Oughton, Rachel H., Wooff, David A., Hobbs, Richard W., Swarbrick, Richard E. & O'Connor, Stephen A. (2018). A sequential dynamic Bayesian network for pore pressure estimation with uncertainty quantification. Geophysics 83(2): D27-D39.

Author(s) from Durham

Abstract

Pore-pressure estimation is an important part of oil-well drilling, since drilling into unexpected highly pressured fluids can be costly and dangerous. However, standard estimation methods rarely account for the many sources of uncertainty, or for the multivariate nature of the system. We propose the pore pressure sequential dynamic Bayesian network (PP SDBN) as an appropriate solution to both these issues.

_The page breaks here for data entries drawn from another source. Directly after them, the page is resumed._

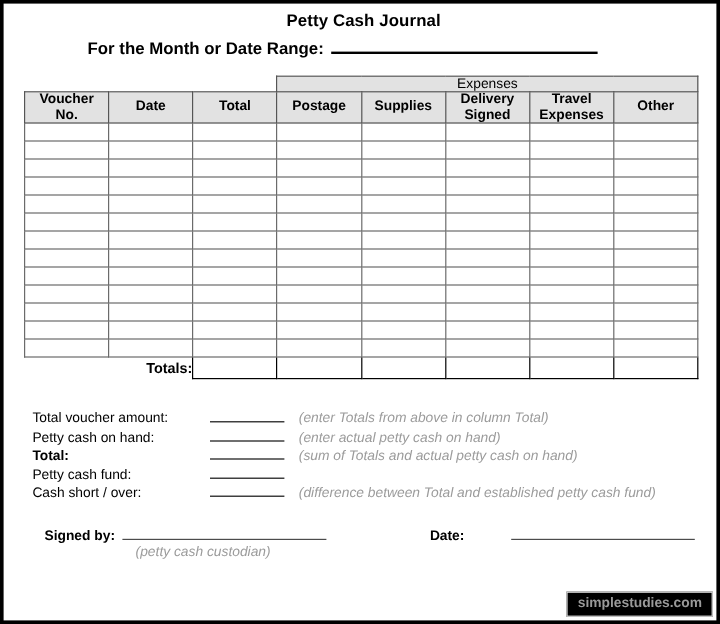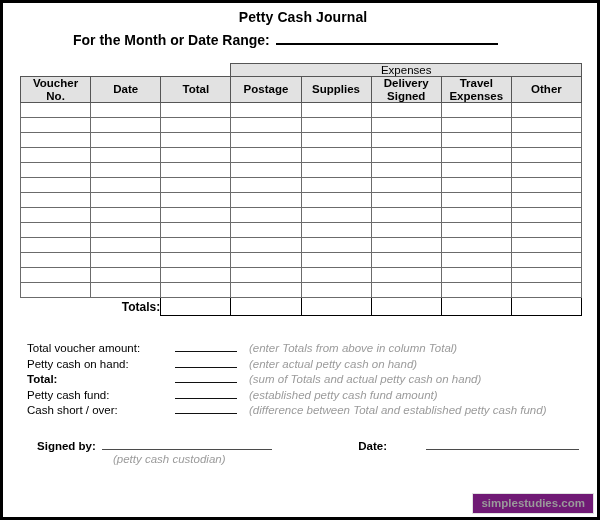"(established petty cash fund amount)" span.sum-hint { html: <span>(established petty cash fund amount)</span> -> none }
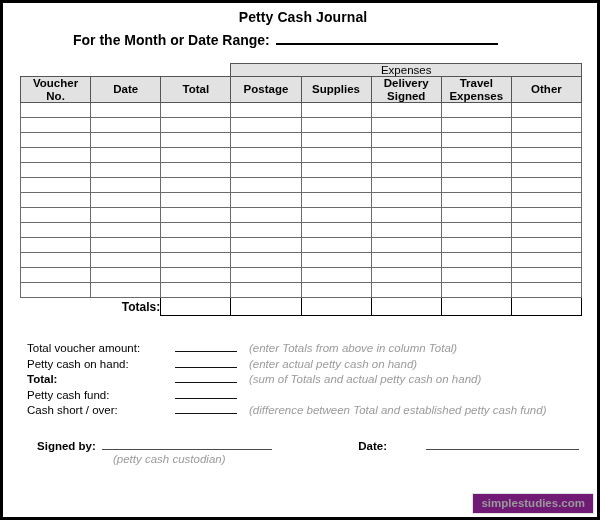"simplestudies.com" .watermark { background: #701a75 -> #000000 }
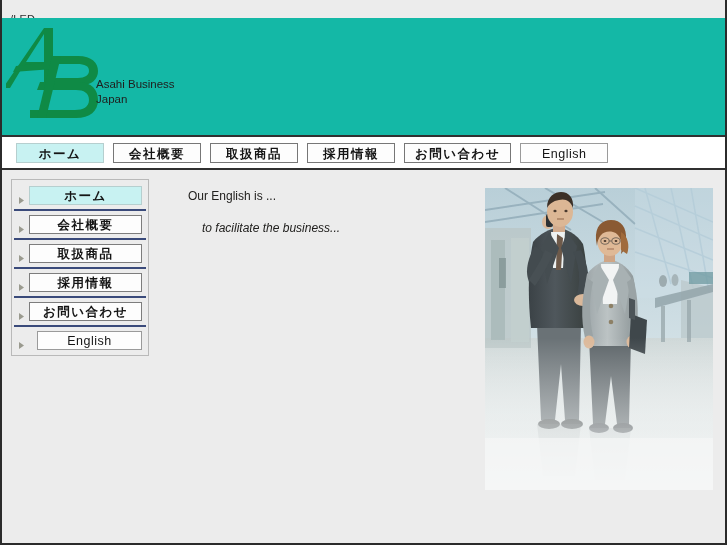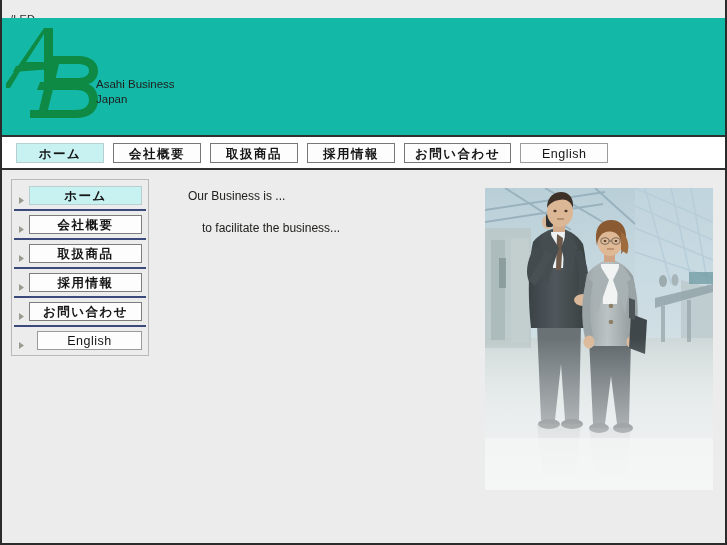"Our Business is ..." div.copy-line-1 { text: Business -> English }
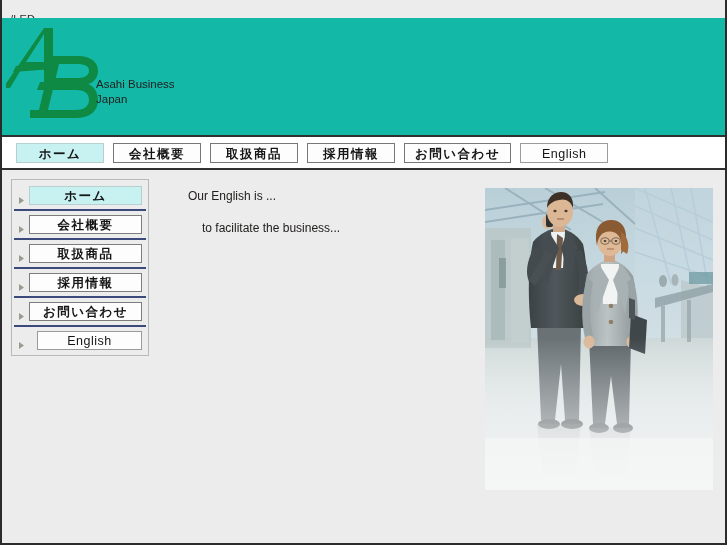"to facilitate the business..." .copy-line-2 { font-style: none -> italic }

The PP SDBN models the relationships between quantities in the pore pressure system, such as pressures, porosity, lithology and wireline log data, using conditional probability distributions based on geophysical relationships to capture our uncertainty about these variables and the relationships between them. When wireline log data is given to the PP SDBN, the probability distributions are updated, providing an estimate of pore pressure along with a probabilistic measure of uncertainty that reflects the data acquired and our understanding of the system. This is the advantage of a Bayesian approach. Our model provides a coherent statistical framework for modelling the pore pressure system. The specific geophysical relationships used can be changed to better suit a particular setting, or reflect geoscientists’ knowledge. We demonstrate the PP SDBN on an offshore well from West Africa. We also perform a sensitivity analysis, demonstrating how this can be used to better understand the working of the model and which parameters are the most influential. The dynamic nature of the model makes it suitable for real time estimation during logging while drilling. The PP SDBN models shale pore pressure in shale rich formations with mechanical compaction as the overriding source of overpressure. The PP SDBN improves on existing methods since it produces a probabilistic estimate that reflects the many sources of uncertainty present.